3. Diagnosis of type 2 diabetes in almost all cases is done by hba1c. This measures different things than a fasting test does, as does a 2 hr post meal or OGTT. Ideally you’d want all three measures meeting goals. In reality they have a draw a line in the sand somewhere. If any of these tests are consistently giving poor results then you have an issue whether it gets a label or not. Look at what factors might be causing the poor result and what you can do about it. Personally I believe the after meal figures are the most relevant to management of the condition and these being brought into line by eating the right foods means the hba1c falls accordingly. Fasting levels are the one I worry least about and can directly do least about. If the other two come into line that will likely do so eventually too. Fasting can also be effected by low carb eating and be a physical response not a disease driven one and not a worry. (look up adapative glucose sparing).

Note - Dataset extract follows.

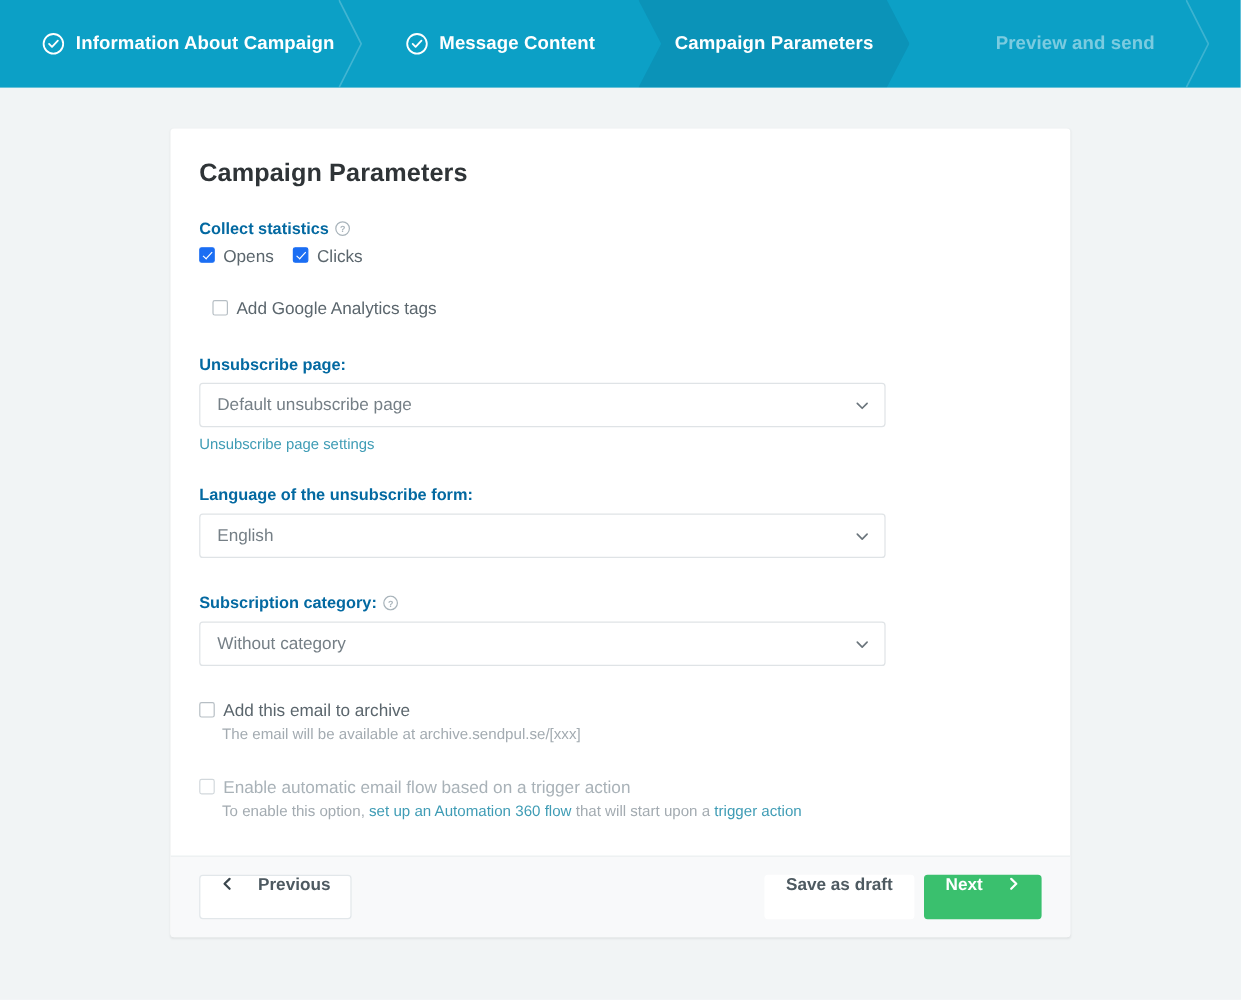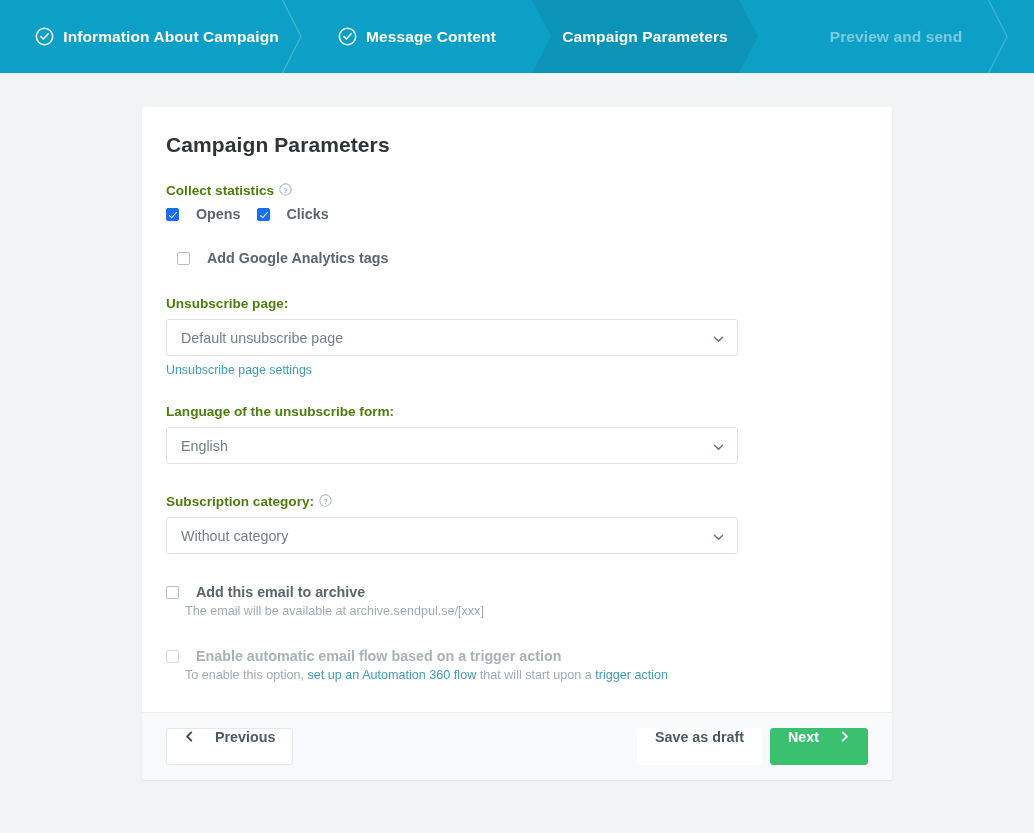"Collect statistics" .field-label { align-items: flex-start -> center; color: #4d7c0f -> #0369a1 }
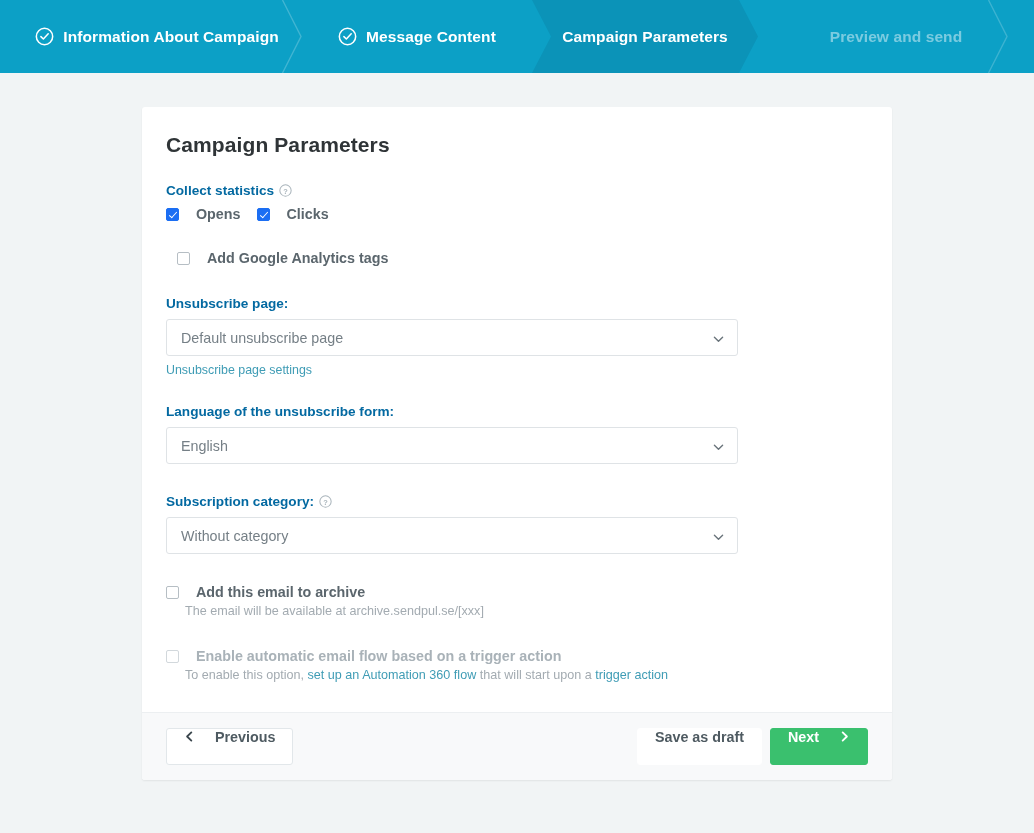"Opens" .cb { align-items: center -> none; font-weight: bold -> none; gap: 17px -> 7px }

4. Yes as a vegetarian you have fewer low carb choices. That’s a fact you either accept or change your way of eating to include foods you’ve previously chosen not to eat. Your decision. But there are people making low carb vegetarian eating work for them. There’s a whole section of the forum about it here https://www.diabetes.co.uk/forum/category/vegetarian-diet-forum.71/

5. You should not have to starve at all. Fill up on a lot of lower carb options rather than a few high carb ones. Carbs actually drive hunger hormones and block satiety ones. Eating fewer carbs allows those signals to work properly. It’s carbs you are trying to restrict not proteins or fats (or even calories for most of us once the signals are working properly) so use more of those macros instead.